In her introduction to the anthology, editor Alex Dally MacFarlane states that she wanted to take a snapshot of where science fiction – and by implication, science fiction written by women – is at at the present moment, the multiplicity and variety of worlds it seeks to inhabit. For me, she has succeeded admirably. She has succeeded not only in reflecting the breadth and excellence of the work that is being done, but also in gathering together a group of stories that, through the interplay of their themes and internal resonances, form a statement that is striking in its coherence.

In terms of the individual stories, the anthology has an amazingly high strike rate. Of the thirty-three stories included, only one flat-out didn’t work for me, with very few weak spots amongst the others. As for standouts, there are so many memorable stories here that I’m having trouble picking my favourites, but just for the record and in no particular order, here they are:

1) ‘The Science of Herself’ by Karen Joy Fowler

2) ‘Spider the Artist’ by Nnedi Okorafor

3) ‘The Other Graces’ by Alice Sola Kim

4) ‘The Death of Sugar Daddy’ by Toiya Kristen Finley

5) ‘Enyo-Enyo’ by Kameron Hurley

6) ‘Valentines’ by Shira Lipkin

7) ‘Concerning the Unchecked Growth of Cities’ by Angelica Gorodischer

8) ‘The Radiant Car thy Sparrows Drew’ by Catherynne M. Valente

This list could easily have been twice as long. Many of these stories will remain with me for a long time. As well as presenting me with work by writers I already know and admire, The Mammoth Book of SF Stories by Women has highlighted the names of writers previously unknown to me whose work I shall definitely be seeking out in the future.  That is a marker of success all by itself.

Was there anything missing? Well, no anthology can contain everything, and every anthology must of necessity be shaped by the knowledge, ambition and personal taste of its editor – indeed that’s sort of the point. Given these caveats, I found the Mammoth Book of SF Stories by Women to be remarkably well balanced, containing, as per the old adage, something for everyone, pretty much. Looking back down the table of contents, it occurs to me that the anthology is a little short on hard SF. The single hard SF story contained here – Natalia Theodoridou’s ‘The Eleven Holy Numbers of the Mechanical Soul’ – is admittedly excellent, and highly original, but I do feel the anthology could have benefited from a little more hard SF input – off the top of my head, Linda Nagata, Madeleine Ashby and Tricia Sullivan spring instantly to mind as writers working in this particular area. Something else that strikes me is the shortage of British contributions. Of thirty-three writers, we have only one British (Tori Truslow) and one British-based (Zen Cho) writer on the slate. Given the high proportion of American and US-based writers represented, it would not have hurt to have a story by Gwyneth Jones, say, or Mary Gentle in the mix.  But these are minor quibbles.

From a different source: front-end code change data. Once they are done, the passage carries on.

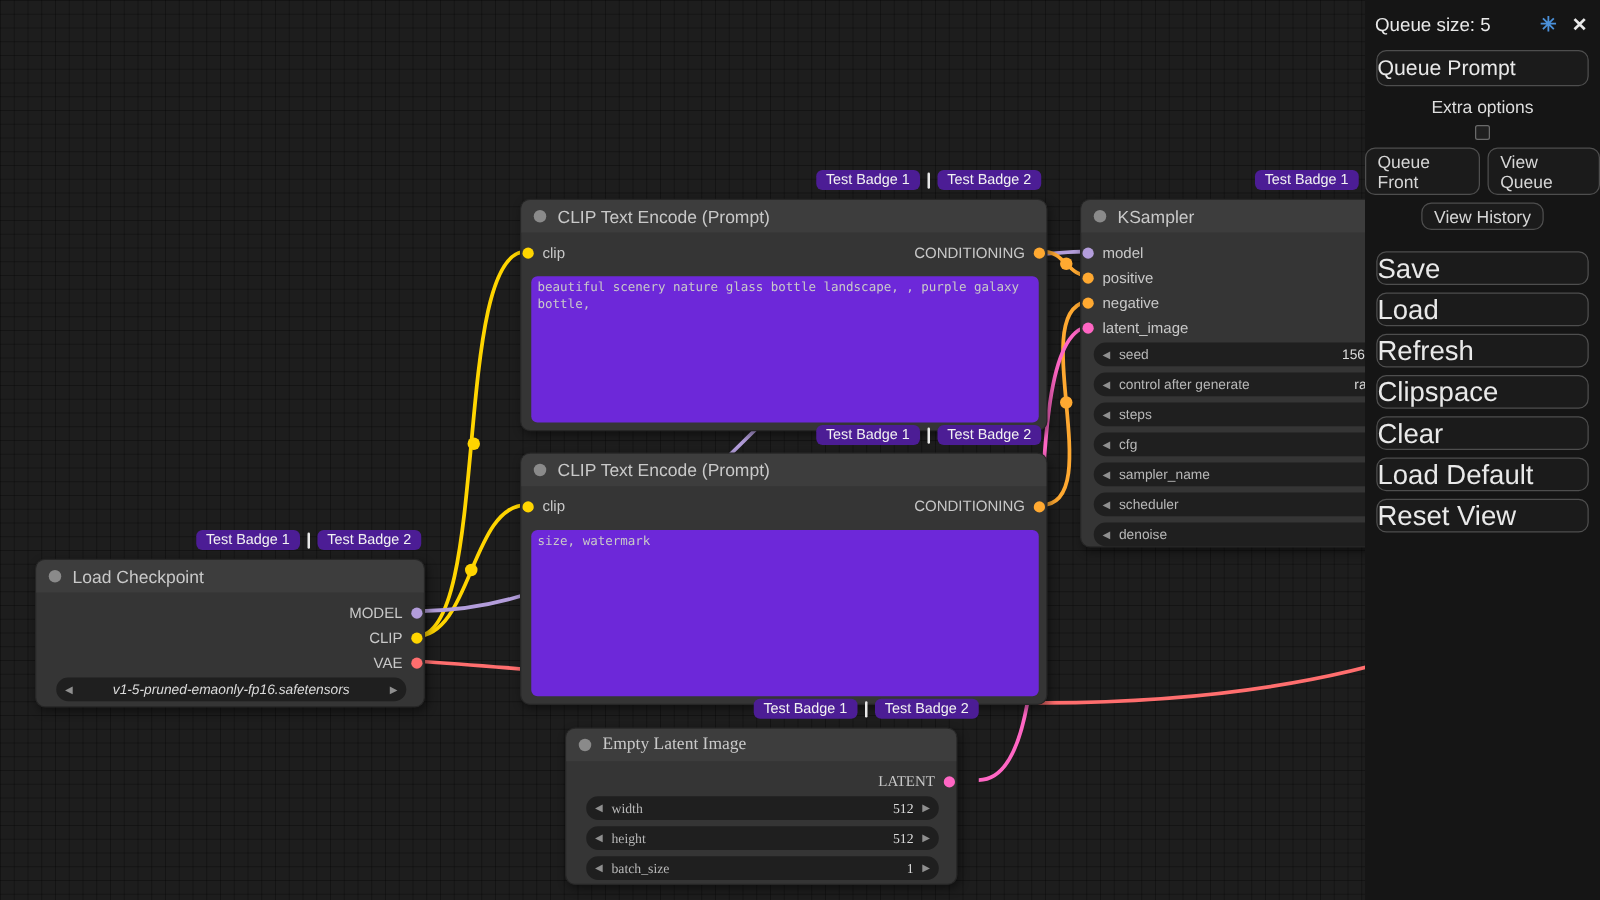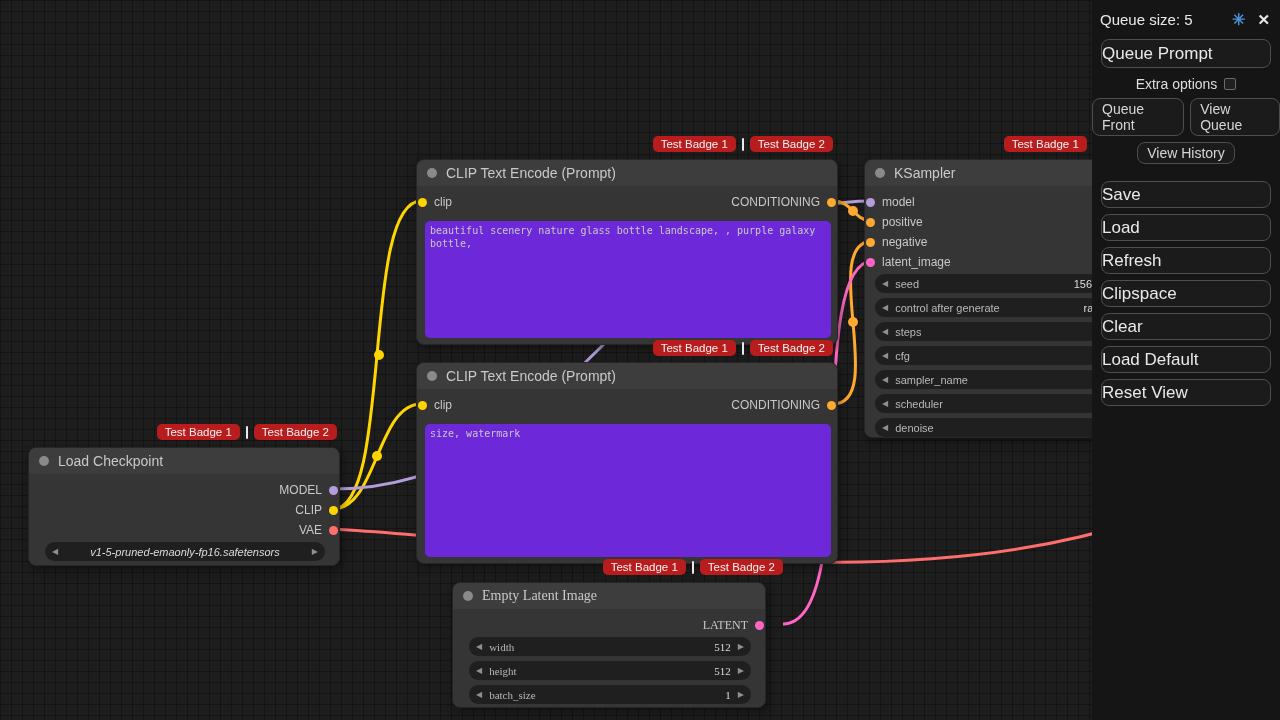"Extra options" .extra-row { flex-direction: none -> column }
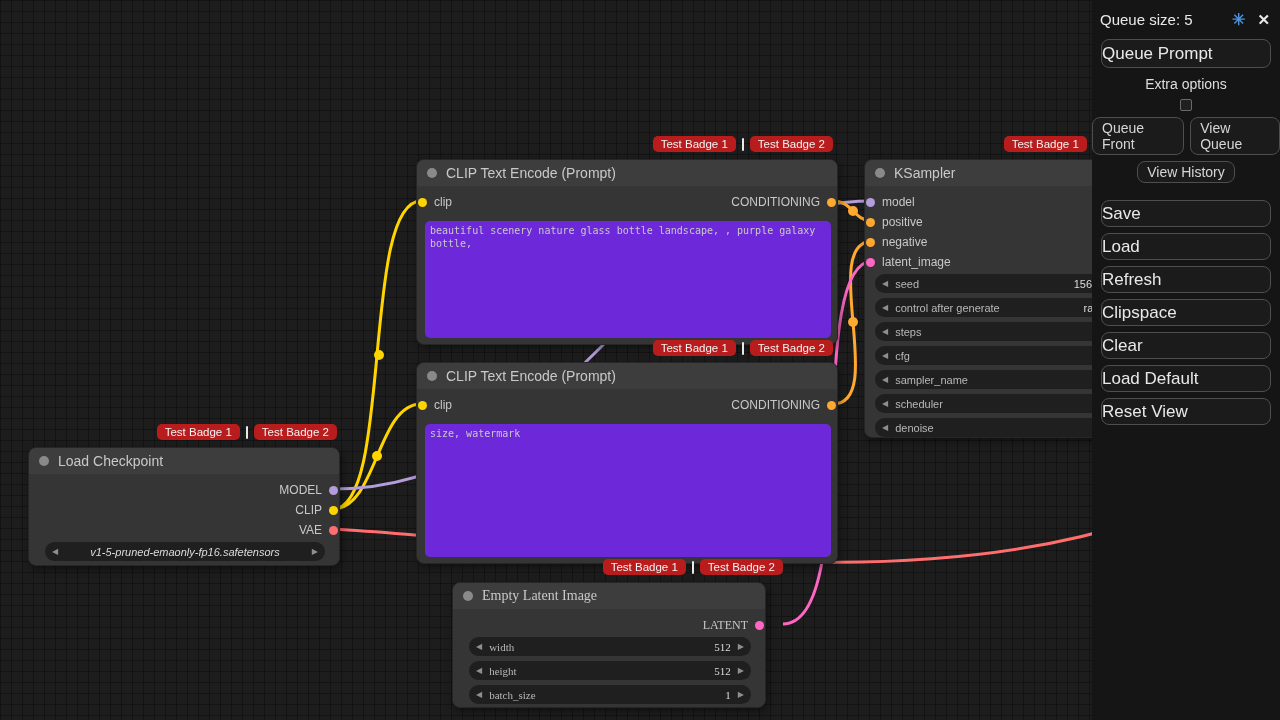"Test Badge 1" .badge { background: #b91c1c -> #4c1d95 }
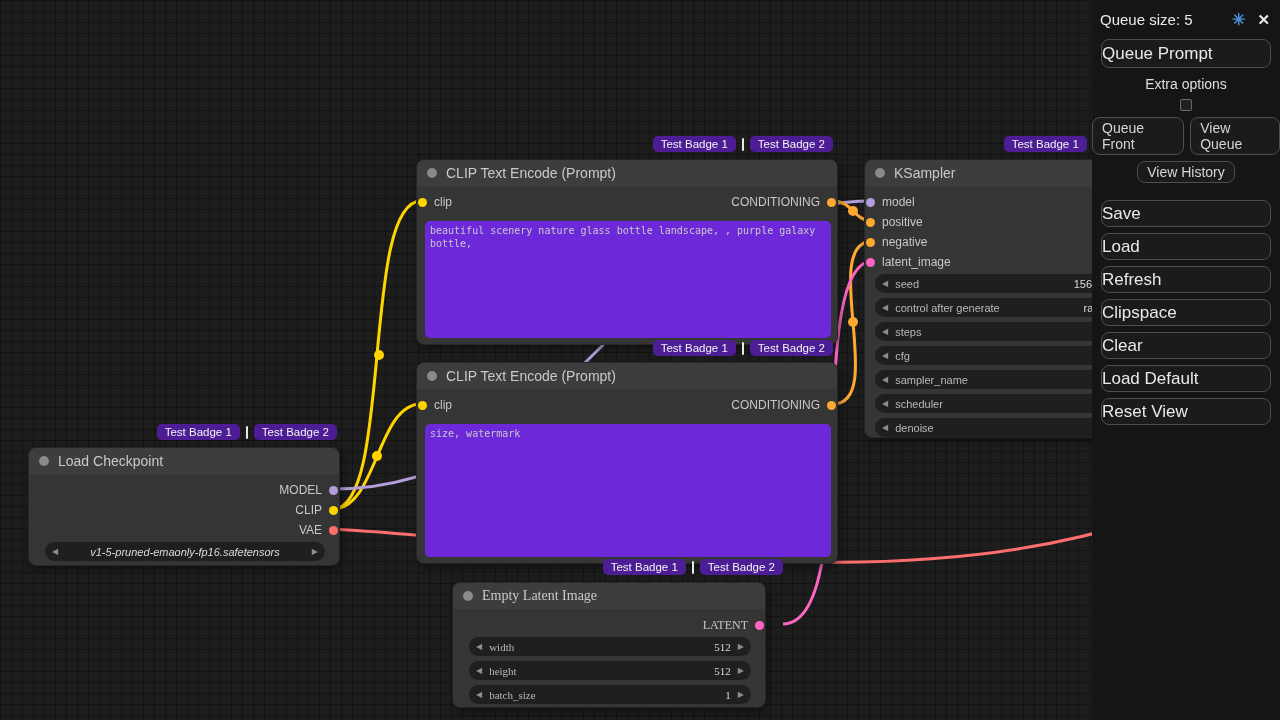"Save" .btn-action { font-size: 17px -> 22px }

As well as fulfilling its editor’s own mission statement, The Mammoth Book of SF Stories by Women is an important book for other reasons, too. Firstly, it tackles the whole ‘women don’t write science fiction’ bollocks head on, and wins by a knockout. I would lay money on the fact that anyone picking up this book – out of curiosity perhaps, or as a learning experience, or just looking for something new to read – would forget all about the ‘by women’ epithet within the space of a couple of stories. They’d be too busy enjoying the wide range of material on offer, and wondering where they could get more stuff by these writers. To anyone – male, female, publisher, reader, writer – stuck with that sneaking feeling that science fiction written by women ‘just isn’t their thing’, I would say get yourself a copy of this anthology and prepare to have all your assumptions blown out of the water.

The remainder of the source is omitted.